Thirty-one-year-old Ambrosia Wellington’s job as a PR flack for a Manhattan firm isn’t the acting career she had aspired to when she started her freshman year at Wesleyan University. But she’s married to genuine nice guy Adrian, who adores her. When her comfortable, if not quite perfect, life is disrupted with emails from Wesleyan’s alumni committee announcing the upcoming reunion, she ignores them, but then she gets an anonymous message that changes everything: “You need to come. We need to talk about what we did that night.”Nearly 14 years ago, Amb couldn’t wait to leave her working-class New Jersey roots behind when she arrived at Wesleyan.
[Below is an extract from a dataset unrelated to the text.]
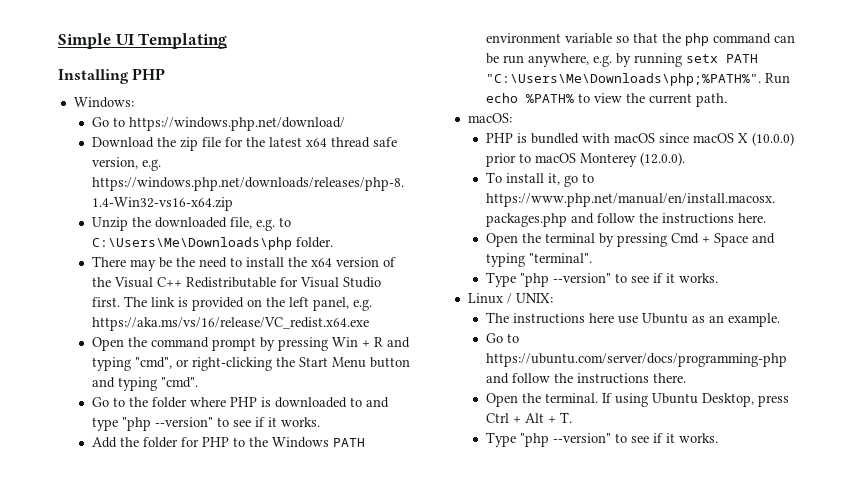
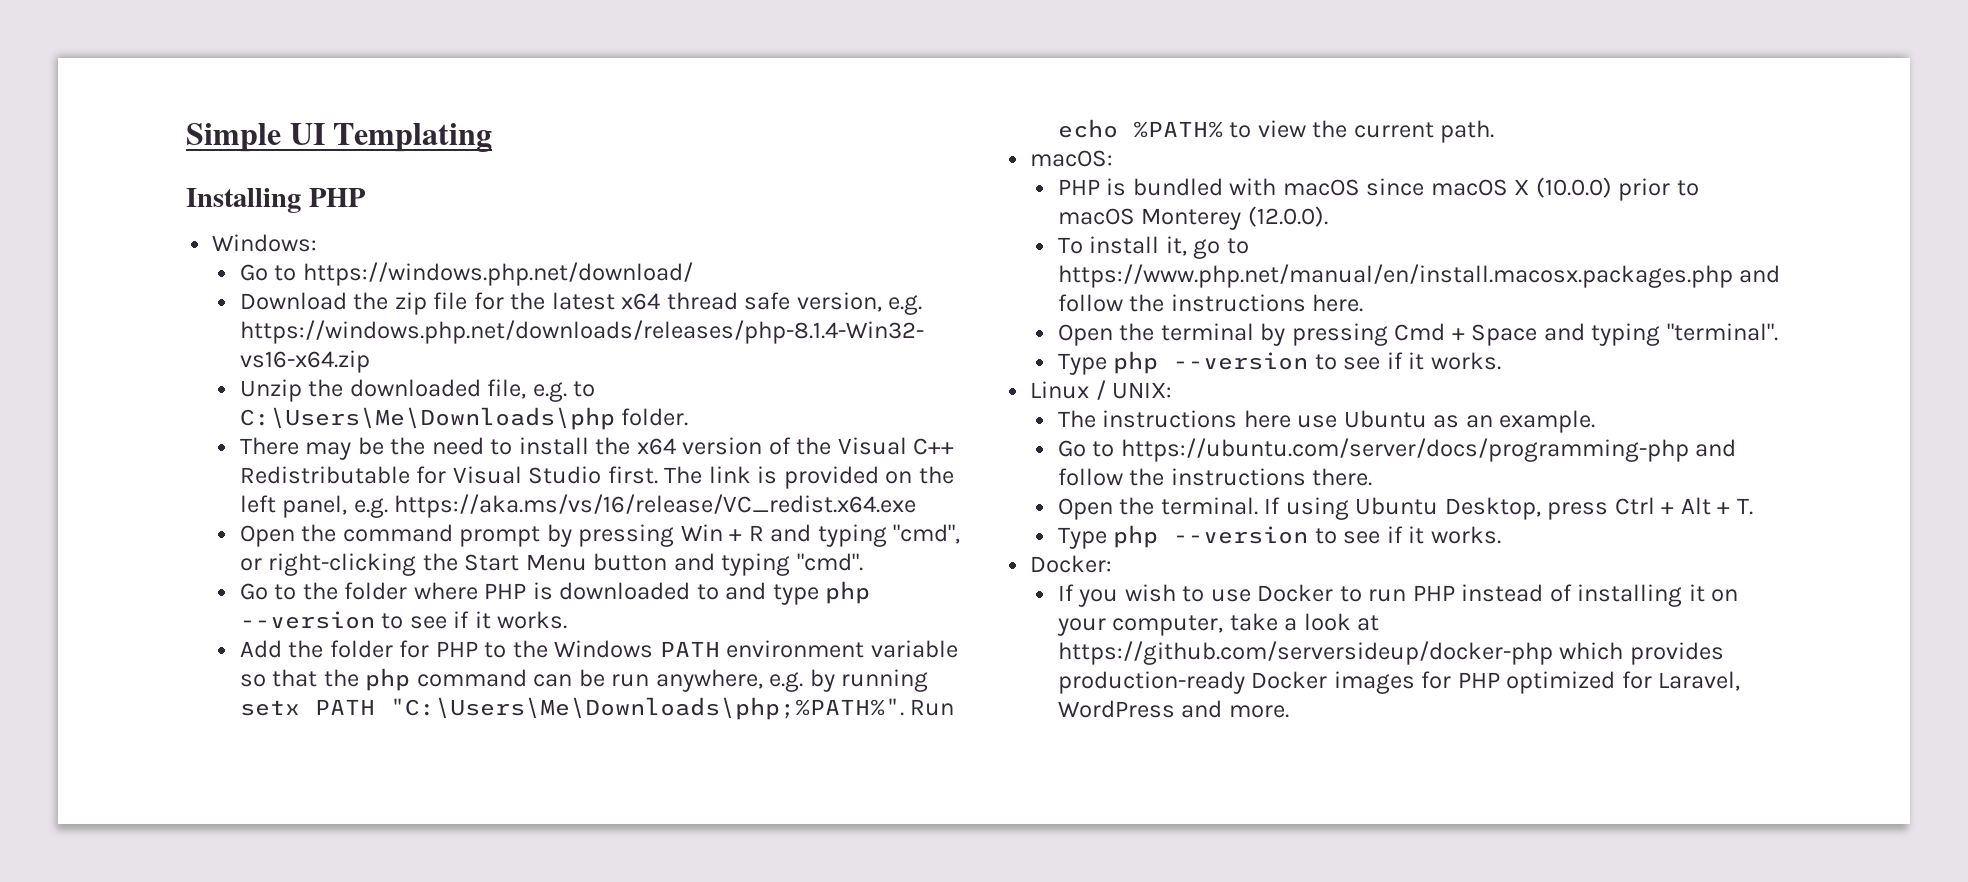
[121,417,213,431] "php --version" -> [825,581,871,604] [239,611,375,629] php --version
[519,273,611,287] "php --version" -> [1113,351,1309,374] php --version
[519,433,718,447] "php --version" to see if it works. -> [1113,525,1501,548] [1030,555,1113,573] [1057,584,1739,607] [1056,613,1380,636] [1057,641,1724,665] [1057,671,1741,694] [1057,700,1289,718] php --version to see if it works. // Docker: // If you wish to use Docker to run PHP instead of installing it on your computer, take a look at https://github.com/serversideup/docker-php which provides production-ready Docker images for PHP optimized for Laravel, WordPress and more.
Her roommate, Flora, was exactly the type of “freshly scrubbed,” saccharine-sweet “try-hard” that she despised, so when she met the magnetic and deviously cruel Sloane Sullivan, Amb finally felt like she belonged, but Sully’s price of admission was steep. Riding a wave of booze, cocaine, and ceaseless casual, drunken hookups was damaging enough, but it’s her relentless pursuit of Flora’s Dartmouth boyfriend that leads to catastrophe. Now, at the reunion, Amb must face her past and put it to rest, all while preventing Adrian from finding out about that terrible year. Sully has also received threatening messages, and Amb is wary of trusting her, but the devil she knows might be her only choice. One thing is clear: A reckoning is inevitable, and it won’t be pretty. Watching the deeply insecure Ambrosia morph into the toxic Sully’s broken acolyte is like paying witness to a slow-motion train wreck. It’s hard to sympathize with Amb, but her self-aware narration, which alternates between past and present, illustrates how a vulnerable psyche can be twisted into something exceedingly ugly. The ever rising tide of dread will keep readers hooked even when they realize that a happy ending may not be in the cards.

A sharp, pitch-black thriller that takes the mean-girls trope to another level.